Instructions to follow >>
In the entries below, find the line with "<div>және жалықтыратын болып" and the line with "<div>жеткізу, жер және"; give again those lines and every line between them, exactly.

[Web document revisions]
————————
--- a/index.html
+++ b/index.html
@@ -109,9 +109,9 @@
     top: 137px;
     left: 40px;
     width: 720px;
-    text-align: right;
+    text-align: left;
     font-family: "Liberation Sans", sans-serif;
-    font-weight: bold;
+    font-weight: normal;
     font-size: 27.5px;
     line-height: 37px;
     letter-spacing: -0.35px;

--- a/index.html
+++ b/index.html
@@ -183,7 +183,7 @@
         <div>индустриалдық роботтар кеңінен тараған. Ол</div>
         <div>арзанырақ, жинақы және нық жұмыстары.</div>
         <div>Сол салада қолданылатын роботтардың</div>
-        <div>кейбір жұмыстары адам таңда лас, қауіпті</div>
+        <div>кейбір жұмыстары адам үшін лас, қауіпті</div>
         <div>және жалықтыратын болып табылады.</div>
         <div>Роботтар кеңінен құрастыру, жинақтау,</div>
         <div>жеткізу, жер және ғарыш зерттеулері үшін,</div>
————————
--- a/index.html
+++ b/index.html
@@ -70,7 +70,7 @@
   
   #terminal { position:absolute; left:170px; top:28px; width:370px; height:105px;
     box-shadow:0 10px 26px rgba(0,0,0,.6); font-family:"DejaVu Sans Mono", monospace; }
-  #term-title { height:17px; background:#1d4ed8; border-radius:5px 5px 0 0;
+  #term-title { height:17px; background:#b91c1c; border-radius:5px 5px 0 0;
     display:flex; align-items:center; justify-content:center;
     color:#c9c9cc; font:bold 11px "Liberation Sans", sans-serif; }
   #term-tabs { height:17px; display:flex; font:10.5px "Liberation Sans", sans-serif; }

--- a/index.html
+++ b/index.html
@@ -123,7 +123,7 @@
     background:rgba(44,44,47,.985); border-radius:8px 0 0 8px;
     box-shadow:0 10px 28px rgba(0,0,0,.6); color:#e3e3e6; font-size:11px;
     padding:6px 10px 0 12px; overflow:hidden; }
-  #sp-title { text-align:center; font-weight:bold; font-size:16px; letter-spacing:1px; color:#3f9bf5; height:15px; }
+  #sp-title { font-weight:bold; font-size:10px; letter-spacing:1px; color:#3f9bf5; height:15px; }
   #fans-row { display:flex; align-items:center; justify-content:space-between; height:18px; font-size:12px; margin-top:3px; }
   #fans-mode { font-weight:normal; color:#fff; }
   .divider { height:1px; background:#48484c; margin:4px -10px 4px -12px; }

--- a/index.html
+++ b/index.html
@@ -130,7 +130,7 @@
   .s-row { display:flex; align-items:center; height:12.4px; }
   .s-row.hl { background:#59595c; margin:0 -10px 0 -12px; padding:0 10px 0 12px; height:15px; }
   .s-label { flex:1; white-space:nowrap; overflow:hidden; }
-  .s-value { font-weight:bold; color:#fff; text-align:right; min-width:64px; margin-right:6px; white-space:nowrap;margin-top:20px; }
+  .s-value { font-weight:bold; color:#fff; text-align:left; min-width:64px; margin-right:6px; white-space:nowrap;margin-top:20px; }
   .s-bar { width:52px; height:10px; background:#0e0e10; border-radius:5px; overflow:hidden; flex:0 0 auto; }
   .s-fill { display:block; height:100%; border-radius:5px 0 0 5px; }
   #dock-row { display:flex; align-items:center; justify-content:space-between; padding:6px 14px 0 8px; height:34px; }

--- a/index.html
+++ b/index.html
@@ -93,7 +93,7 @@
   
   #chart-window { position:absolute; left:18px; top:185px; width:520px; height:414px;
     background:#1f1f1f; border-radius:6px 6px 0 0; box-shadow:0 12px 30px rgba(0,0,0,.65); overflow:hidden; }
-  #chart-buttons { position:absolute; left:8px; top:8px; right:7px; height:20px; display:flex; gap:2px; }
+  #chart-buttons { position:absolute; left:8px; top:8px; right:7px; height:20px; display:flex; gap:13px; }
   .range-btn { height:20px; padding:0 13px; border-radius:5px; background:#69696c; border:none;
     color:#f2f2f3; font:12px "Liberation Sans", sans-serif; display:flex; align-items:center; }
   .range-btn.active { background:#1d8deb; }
————————
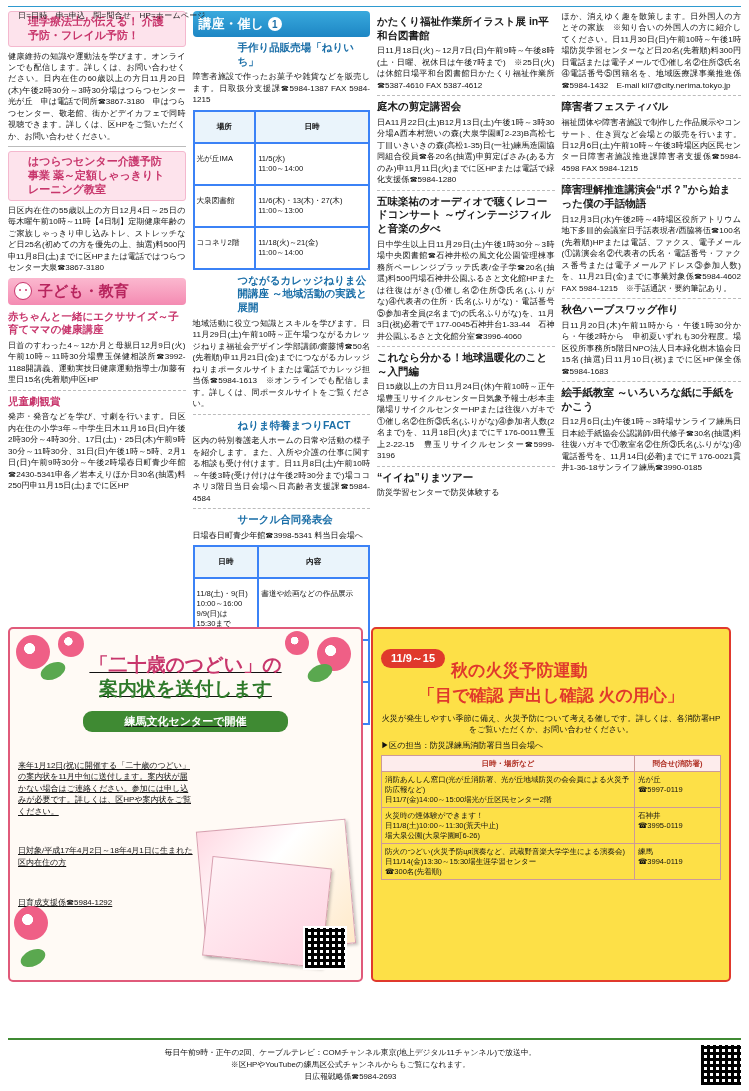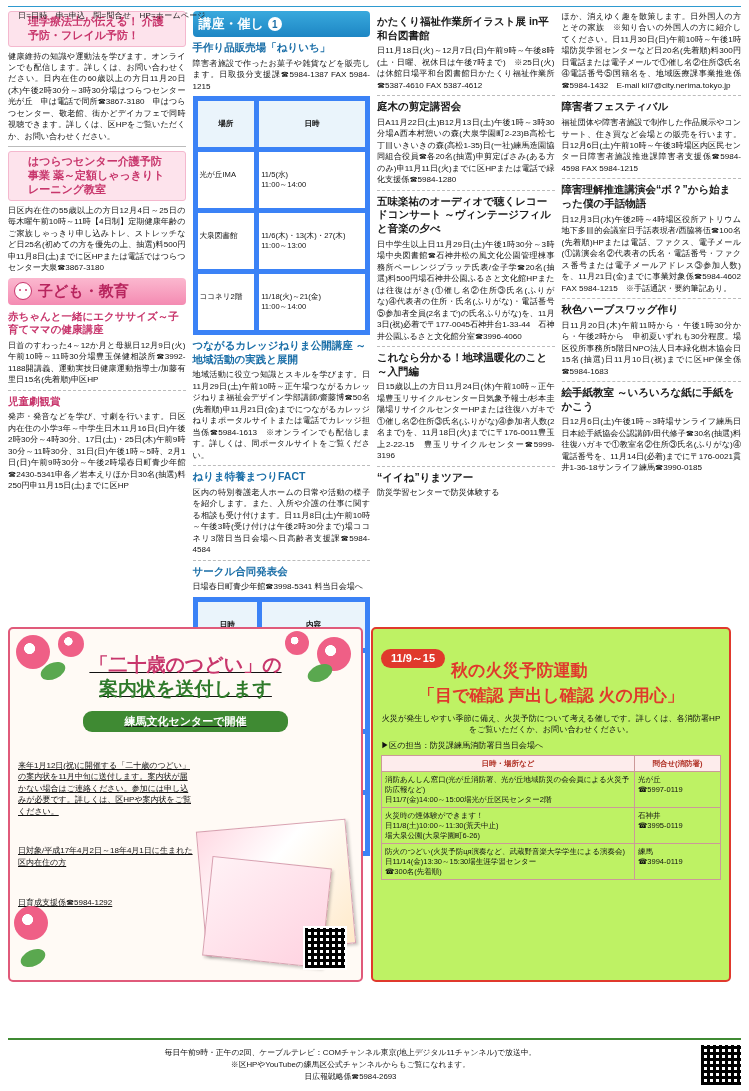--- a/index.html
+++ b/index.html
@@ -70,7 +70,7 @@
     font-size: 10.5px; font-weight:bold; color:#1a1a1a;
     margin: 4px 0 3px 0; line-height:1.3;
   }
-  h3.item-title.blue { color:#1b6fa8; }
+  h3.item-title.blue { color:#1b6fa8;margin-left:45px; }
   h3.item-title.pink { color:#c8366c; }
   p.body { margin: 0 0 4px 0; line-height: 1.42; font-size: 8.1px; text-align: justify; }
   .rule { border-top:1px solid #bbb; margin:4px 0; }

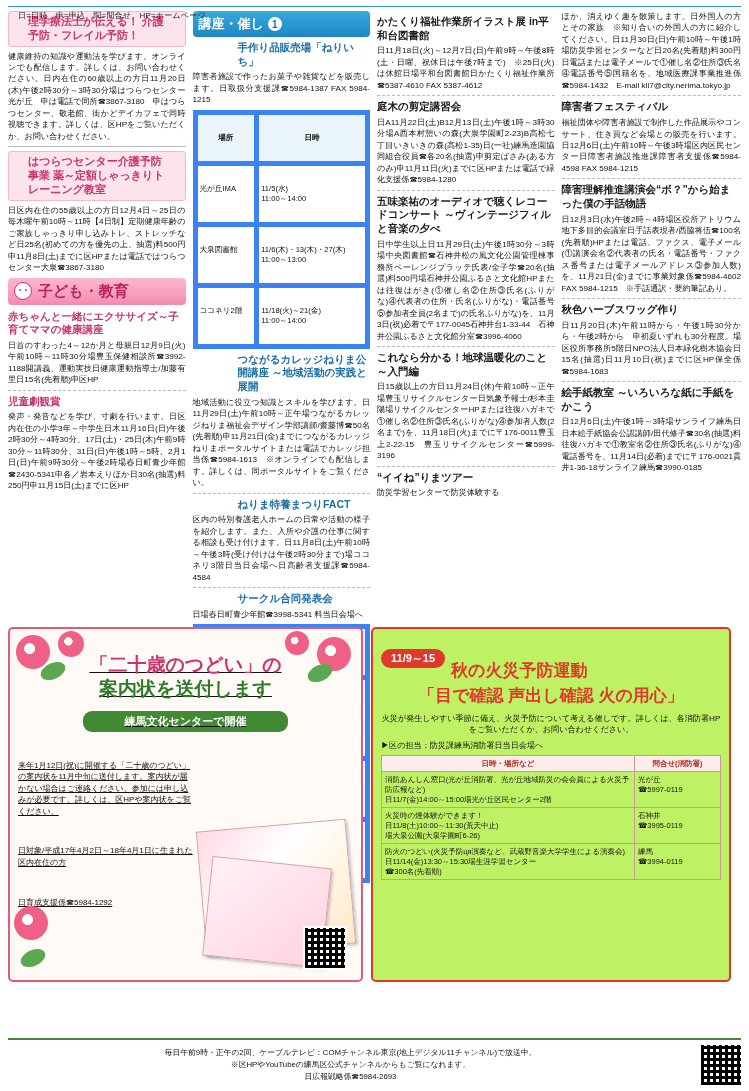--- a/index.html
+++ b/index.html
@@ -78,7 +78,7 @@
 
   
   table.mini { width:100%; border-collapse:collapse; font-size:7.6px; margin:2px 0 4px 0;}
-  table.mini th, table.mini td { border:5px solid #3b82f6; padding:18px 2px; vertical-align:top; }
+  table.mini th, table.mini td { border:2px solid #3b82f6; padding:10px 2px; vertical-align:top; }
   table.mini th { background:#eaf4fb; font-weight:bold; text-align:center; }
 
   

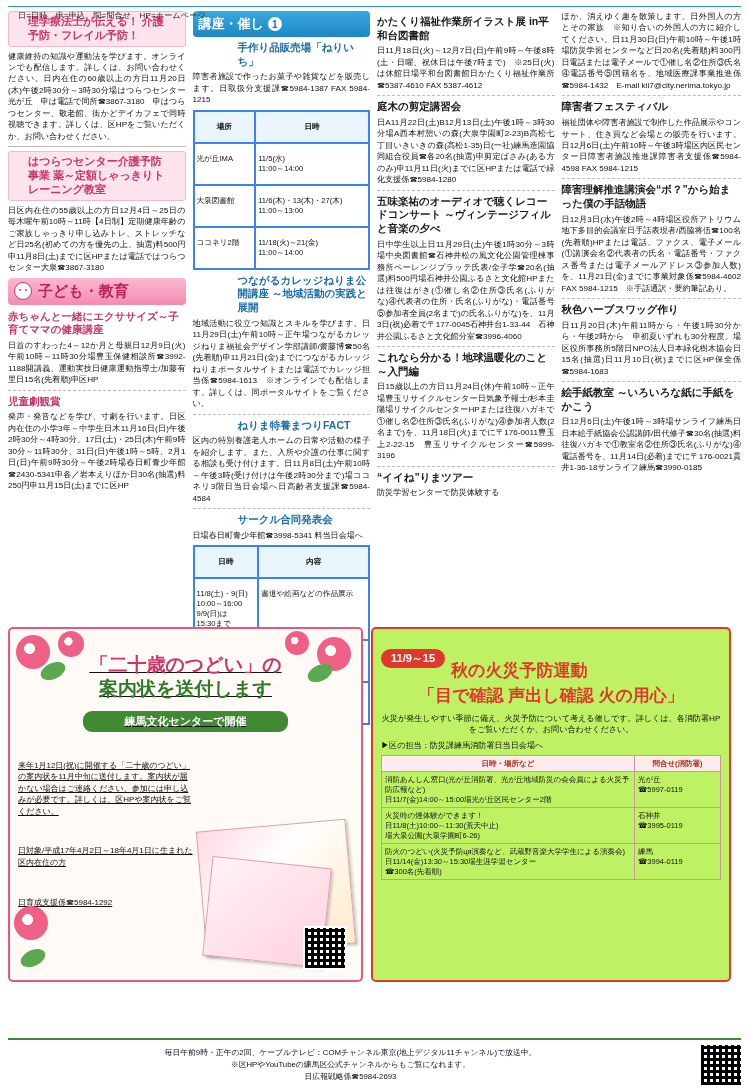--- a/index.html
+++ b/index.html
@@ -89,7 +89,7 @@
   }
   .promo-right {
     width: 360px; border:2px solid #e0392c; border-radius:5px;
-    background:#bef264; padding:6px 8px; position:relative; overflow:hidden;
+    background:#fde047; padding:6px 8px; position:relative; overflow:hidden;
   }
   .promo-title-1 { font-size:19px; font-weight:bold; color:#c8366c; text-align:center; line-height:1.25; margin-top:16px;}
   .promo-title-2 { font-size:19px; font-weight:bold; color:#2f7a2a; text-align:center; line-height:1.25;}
————————
Response >>
         <div>және жалықтыратын болып табылады.</div>
         <div>Роботтар кеңінен құрастыру, жинақтау,</div>
         <div>жеткізу, жер және ғарыш зерттеулері үшін,</div>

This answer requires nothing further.